(TASK INPUTS)
Content starts

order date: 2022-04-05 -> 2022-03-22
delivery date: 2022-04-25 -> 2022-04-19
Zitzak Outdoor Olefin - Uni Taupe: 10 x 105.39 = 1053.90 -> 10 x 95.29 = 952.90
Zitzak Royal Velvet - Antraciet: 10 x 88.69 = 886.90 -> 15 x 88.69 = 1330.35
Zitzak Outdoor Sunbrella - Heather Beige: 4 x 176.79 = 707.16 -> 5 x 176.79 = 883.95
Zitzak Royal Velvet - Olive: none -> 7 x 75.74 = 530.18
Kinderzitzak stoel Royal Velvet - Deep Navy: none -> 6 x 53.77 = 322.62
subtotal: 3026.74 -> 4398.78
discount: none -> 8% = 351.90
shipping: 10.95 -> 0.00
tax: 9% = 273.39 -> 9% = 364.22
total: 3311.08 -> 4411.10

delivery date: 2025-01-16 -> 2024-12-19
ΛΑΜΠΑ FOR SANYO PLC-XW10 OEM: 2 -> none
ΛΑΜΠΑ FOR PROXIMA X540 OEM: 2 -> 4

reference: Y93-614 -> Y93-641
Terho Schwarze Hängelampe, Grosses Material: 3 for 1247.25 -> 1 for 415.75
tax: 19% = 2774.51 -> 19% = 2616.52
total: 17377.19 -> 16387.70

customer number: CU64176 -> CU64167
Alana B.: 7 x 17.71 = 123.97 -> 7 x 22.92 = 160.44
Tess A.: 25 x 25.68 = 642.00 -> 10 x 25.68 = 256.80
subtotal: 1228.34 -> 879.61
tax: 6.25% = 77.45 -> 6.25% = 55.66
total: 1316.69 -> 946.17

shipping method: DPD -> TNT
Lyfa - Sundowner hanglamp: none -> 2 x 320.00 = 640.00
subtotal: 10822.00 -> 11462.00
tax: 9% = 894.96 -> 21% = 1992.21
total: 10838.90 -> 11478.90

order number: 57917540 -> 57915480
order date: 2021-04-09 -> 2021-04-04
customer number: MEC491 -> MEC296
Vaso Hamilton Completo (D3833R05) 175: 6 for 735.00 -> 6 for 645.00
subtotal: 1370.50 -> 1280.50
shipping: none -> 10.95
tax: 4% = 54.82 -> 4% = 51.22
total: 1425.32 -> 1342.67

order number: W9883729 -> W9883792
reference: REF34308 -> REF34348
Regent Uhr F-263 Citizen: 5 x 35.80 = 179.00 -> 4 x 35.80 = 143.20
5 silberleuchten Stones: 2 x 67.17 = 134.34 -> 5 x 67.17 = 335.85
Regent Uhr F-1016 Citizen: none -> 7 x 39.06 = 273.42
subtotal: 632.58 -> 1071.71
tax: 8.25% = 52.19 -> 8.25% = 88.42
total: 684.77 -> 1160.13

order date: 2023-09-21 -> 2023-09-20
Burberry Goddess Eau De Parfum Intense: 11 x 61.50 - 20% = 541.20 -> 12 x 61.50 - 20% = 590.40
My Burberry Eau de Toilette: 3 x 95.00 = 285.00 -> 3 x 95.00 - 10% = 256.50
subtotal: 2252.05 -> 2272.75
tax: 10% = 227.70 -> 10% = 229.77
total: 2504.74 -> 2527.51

Content ends

(TASK GOAL) Output nothing but the lines from the one with "Lyfa - Sundowner" through the last line above, each exactly as it stands.

(EXERCISE ANSWER)
Lyfa - Sundowner hanglamp: none -> 2 x 320.00 = 640.00
subtotal: 10822.00 -> 11462.00
tax: 9% = 894.96 -> 21% = 1992.21
total: 10838.90 -> 11478.90

order number: 57917540 -> 57915480
order date: 2021-04-09 -> 2021-04-04
customer number: MEC491 -> MEC296
Vaso Hamilton Completo (D3833R05) 175: 6 for 735.00 -> 6 for 645.00
subtotal: 1370.50 -> 1280.50
shipping: none -> 10.95
tax: 4% = 54.82 -> 4% = 51.22
total: 1425.32 -> 1342.67

order number: W9883729 -> W9883792
reference: REF34308 -> REF34348
Regent Uhr F-263 Citizen: 5 x 35.80 = 179.00 -> 4 x 35.80 = 143.20
5 silberleuchten Stones: 2 x 67.17 = 134.34 -> 5 x 67.17 = 335.85
Regent Uhr F-1016 Citizen: none -> 7 x 39.06 = 273.42
subtotal: 632.58 -> 1071.71
tax: 8.25% = 52.19 -> 8.25% = 88.42
total: 684.77 -> 1160.13

order date: 2023-09-21 -> 2023-09-20
Burberry Goddess Eau De Parfum Intense: 11 x 61.50 - 20% = 541.20 -> 12 x 61.50 - 20% = 590.40
My Burberry Eau de Toilette: 3 x 95.00 = 285.00 -> 3 x 95.00 - 10% = 256.50
subtotal: 2252.05 -> 2272.75
tax: 10% = 227.70 -> 10% = 229.77
total: 2504.74 -> 2527.51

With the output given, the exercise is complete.